» LISTED RECORDS:
☆ ☆ ☆

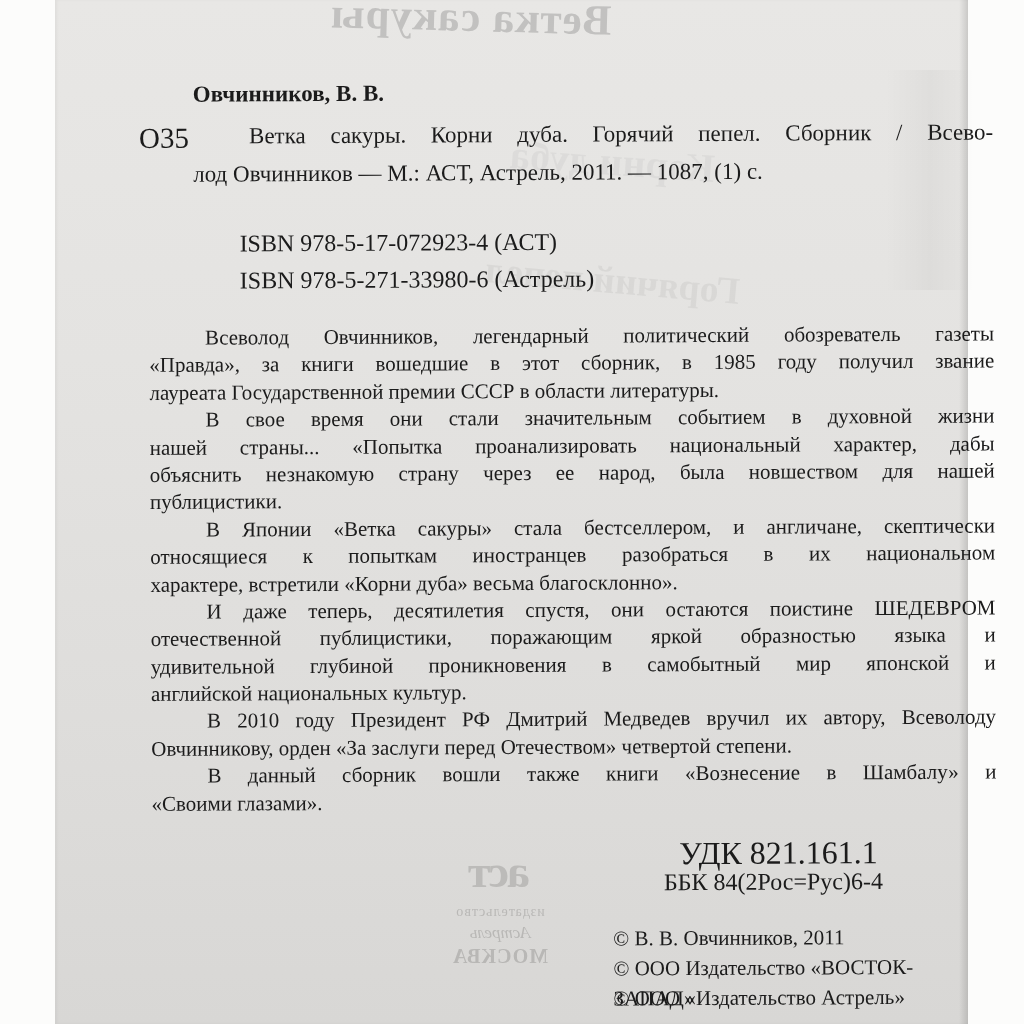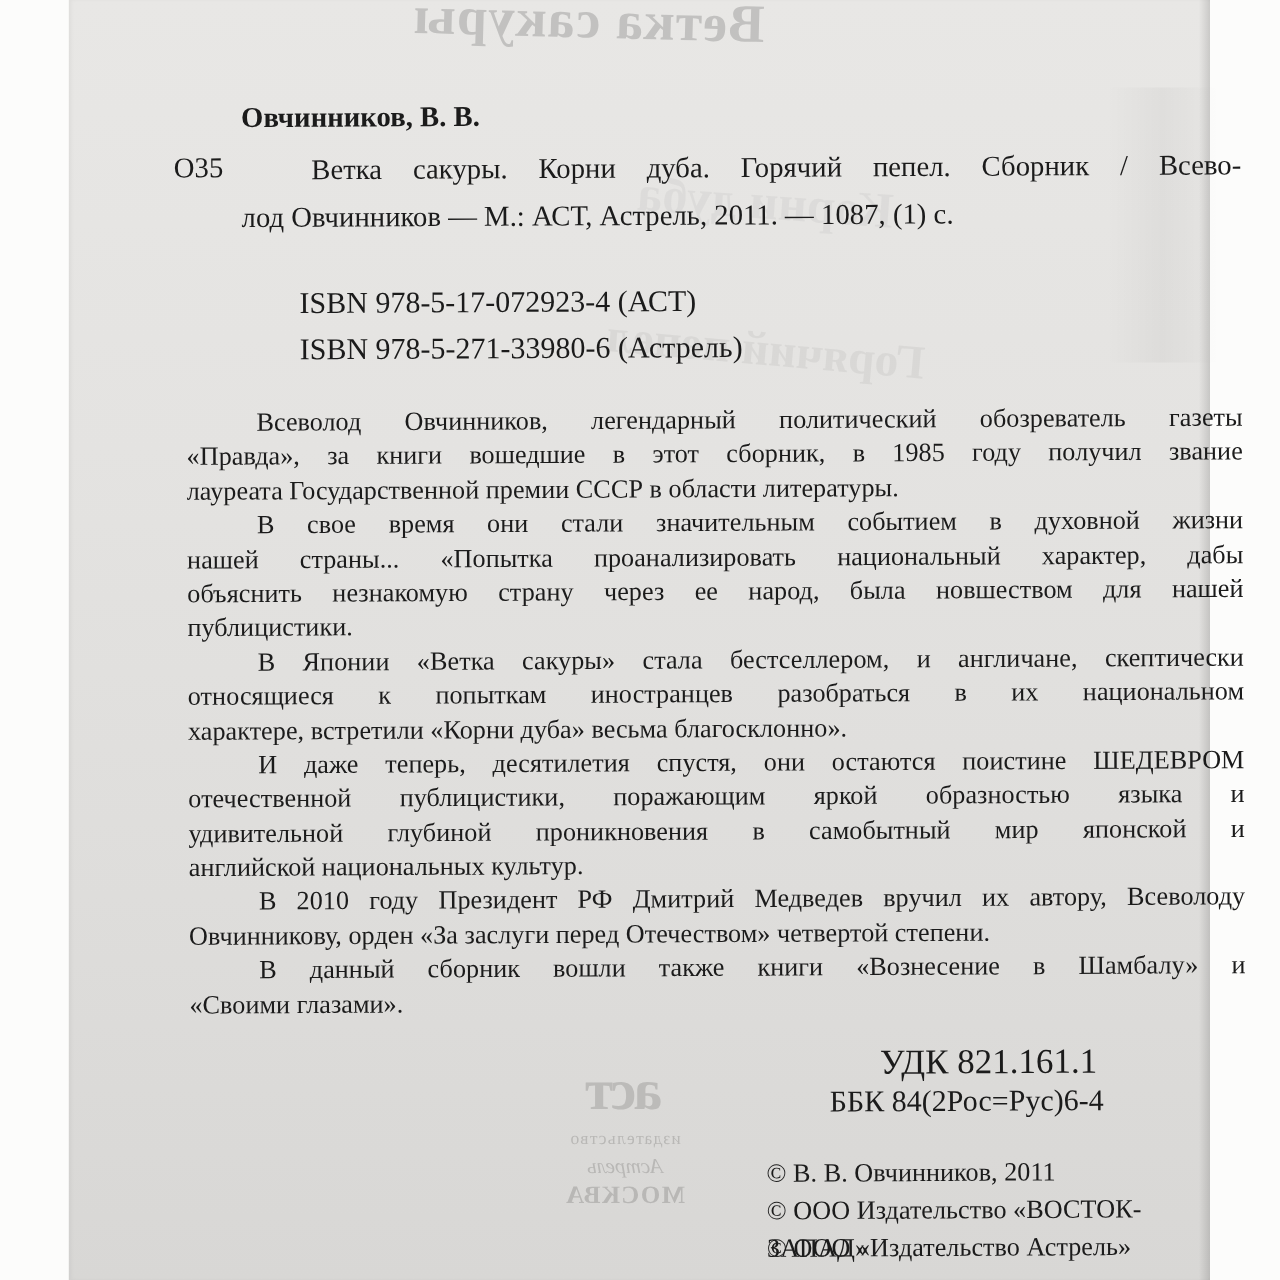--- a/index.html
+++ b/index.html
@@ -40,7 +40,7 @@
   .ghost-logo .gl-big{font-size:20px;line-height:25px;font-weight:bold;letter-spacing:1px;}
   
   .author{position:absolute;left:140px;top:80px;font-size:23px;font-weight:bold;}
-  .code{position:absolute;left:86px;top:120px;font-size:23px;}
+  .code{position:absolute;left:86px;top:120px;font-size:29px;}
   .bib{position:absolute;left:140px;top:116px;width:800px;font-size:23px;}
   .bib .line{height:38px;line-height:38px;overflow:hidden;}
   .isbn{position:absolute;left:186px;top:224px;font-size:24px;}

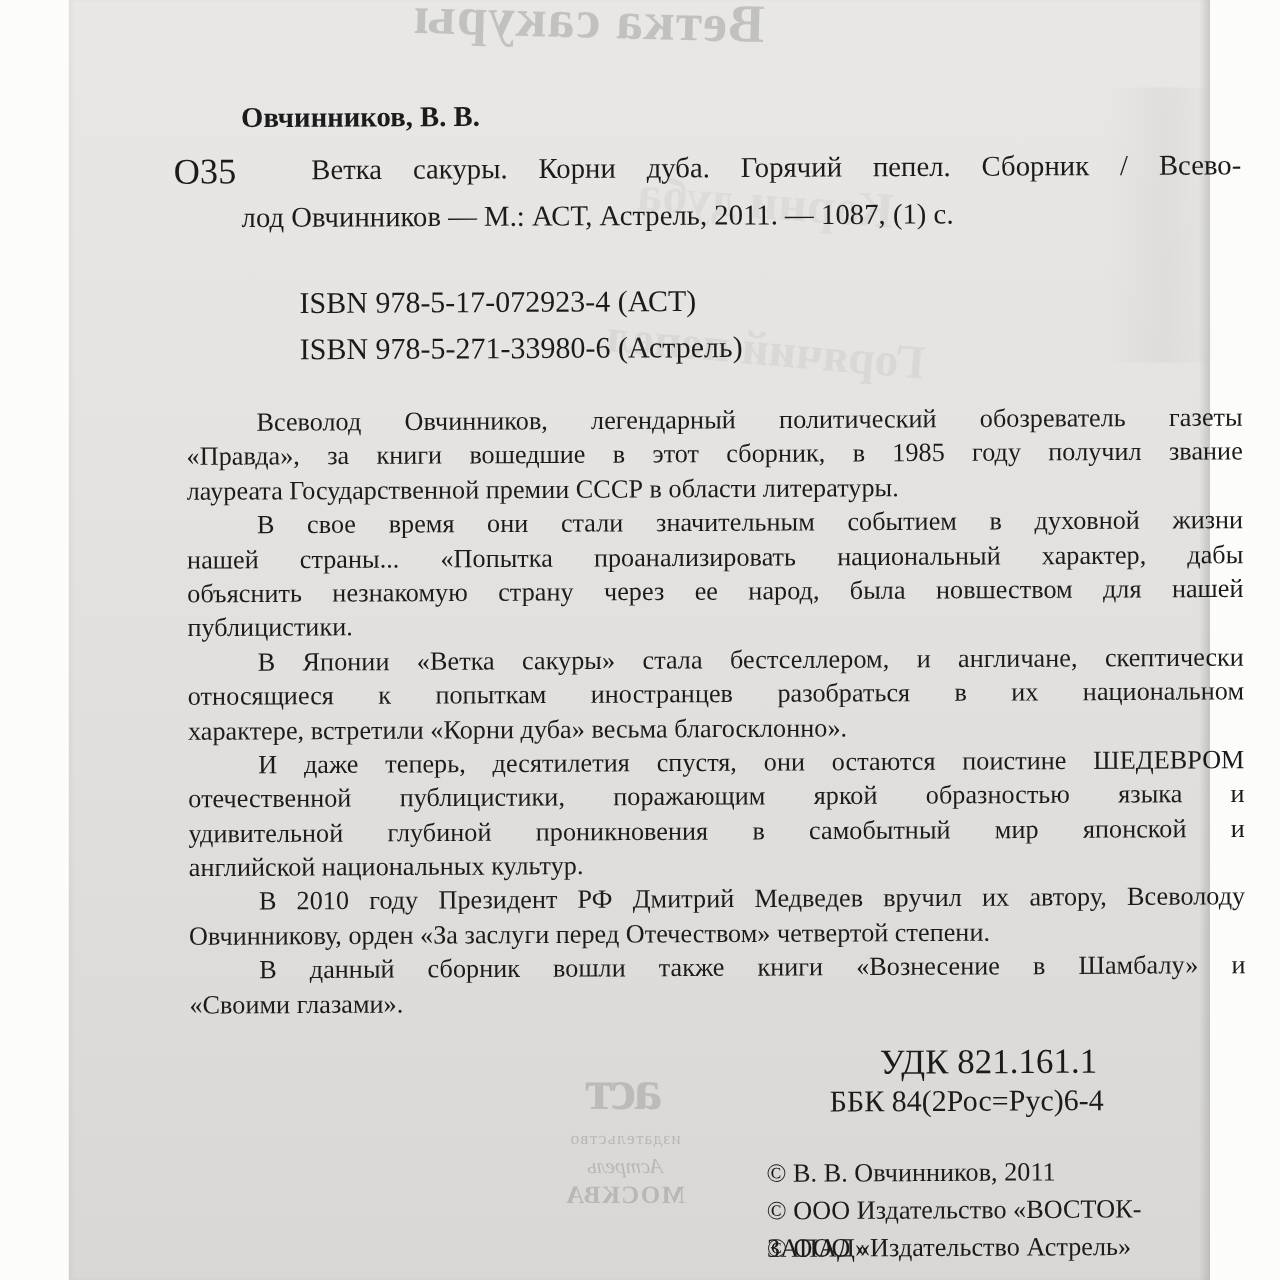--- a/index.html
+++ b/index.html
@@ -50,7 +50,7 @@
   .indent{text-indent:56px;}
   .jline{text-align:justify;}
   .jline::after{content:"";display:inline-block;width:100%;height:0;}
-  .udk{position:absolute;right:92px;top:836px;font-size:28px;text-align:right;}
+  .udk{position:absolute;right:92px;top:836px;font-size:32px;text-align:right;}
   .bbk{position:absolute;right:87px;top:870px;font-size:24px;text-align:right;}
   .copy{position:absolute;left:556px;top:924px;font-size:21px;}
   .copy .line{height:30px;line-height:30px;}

☆ ☆ ☆

Check each line above for the string "position" and show the ones that have it.

   .author{position:absolute;left:140px;top:80px;font-size:23px;font-weight:bold;}
-  .code{position:absolute;left:86px;top:120px;font-size:23px;}
+  .code{position:absolute;left:86px;top:120px;font-size:29px;}
   .bib{position:absolute;left:140px;top:116px;width:800px;font-size:23px;}
   .isbn{position:absolute;left:186px;top:224px;font-size:24px;}
-  .udk{position:absolute;right:92px;top:836px;font-size:28px;text-align:right;}
+  .udk{position:absolute;right:92px;top:836px;font-size:32px;text-align:right;}
   .bbk{position:absolute;right:87px;top:870px;font-size:24px;text-align:right;}
   .copy{position:absolute;left:556px;top:924px;font-size:21px;}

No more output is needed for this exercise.